There are two ways to see steem. One is from the cryptocurrency perspective and one is from the user-angle of a social platform.

The first one is concerned about entry and exit points, when to buy/sell, good trades, charts, etc. The second starts with zero investment and just starts to write and make money... so there are two worlds here, in parallel, that don't really overlap.

Imagine you came here today, not as an investor but as an author, made this 1.6k USD article (as of the time of my comment), and thus were +1600 USD from when you joined.
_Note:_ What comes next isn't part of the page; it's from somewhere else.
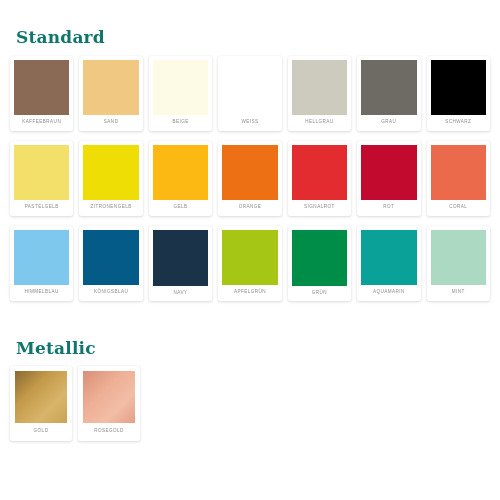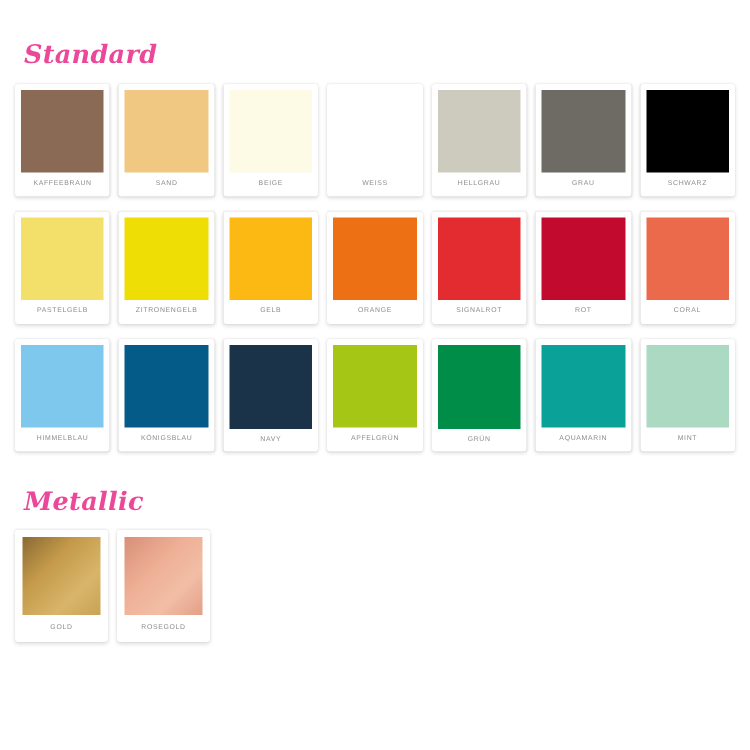"Standard" .section-title { color: #ec4899 -> #0f766e; font-style: italic -> none }
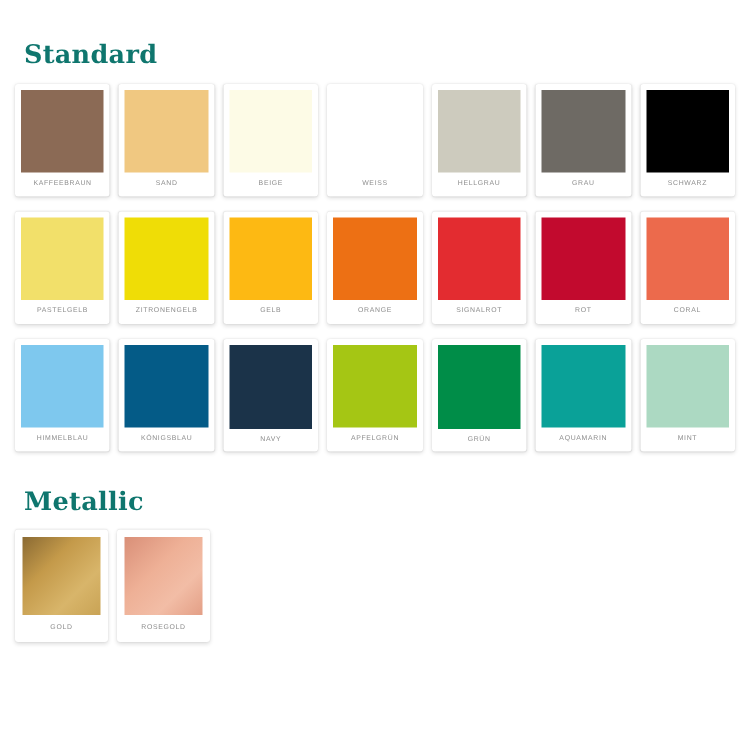"Metallic" #bottom-sections { margin-top: 24px -> 37px }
In that case, the tips relevant to becoming a millionaire would be how to produce content that gets a good share of the content-reward pie. See how subjective the experience is?

As for your personal experience in investment, I think everyone will at some time or another have a bad investment experience, no matter how knowledgeable they think they are. I had some stocks back in '99, they crashed bad and lost tons... lol... multiple lessons learned.

That said, I am a long term buyer and holder of SP.

Nice... In terms of a mixed investment/author strategy, you can maximize your SP by being a good curator/voter. I see a lot of people who don't use their voting power, yet the voting power, used correctly, can increase SP and SD.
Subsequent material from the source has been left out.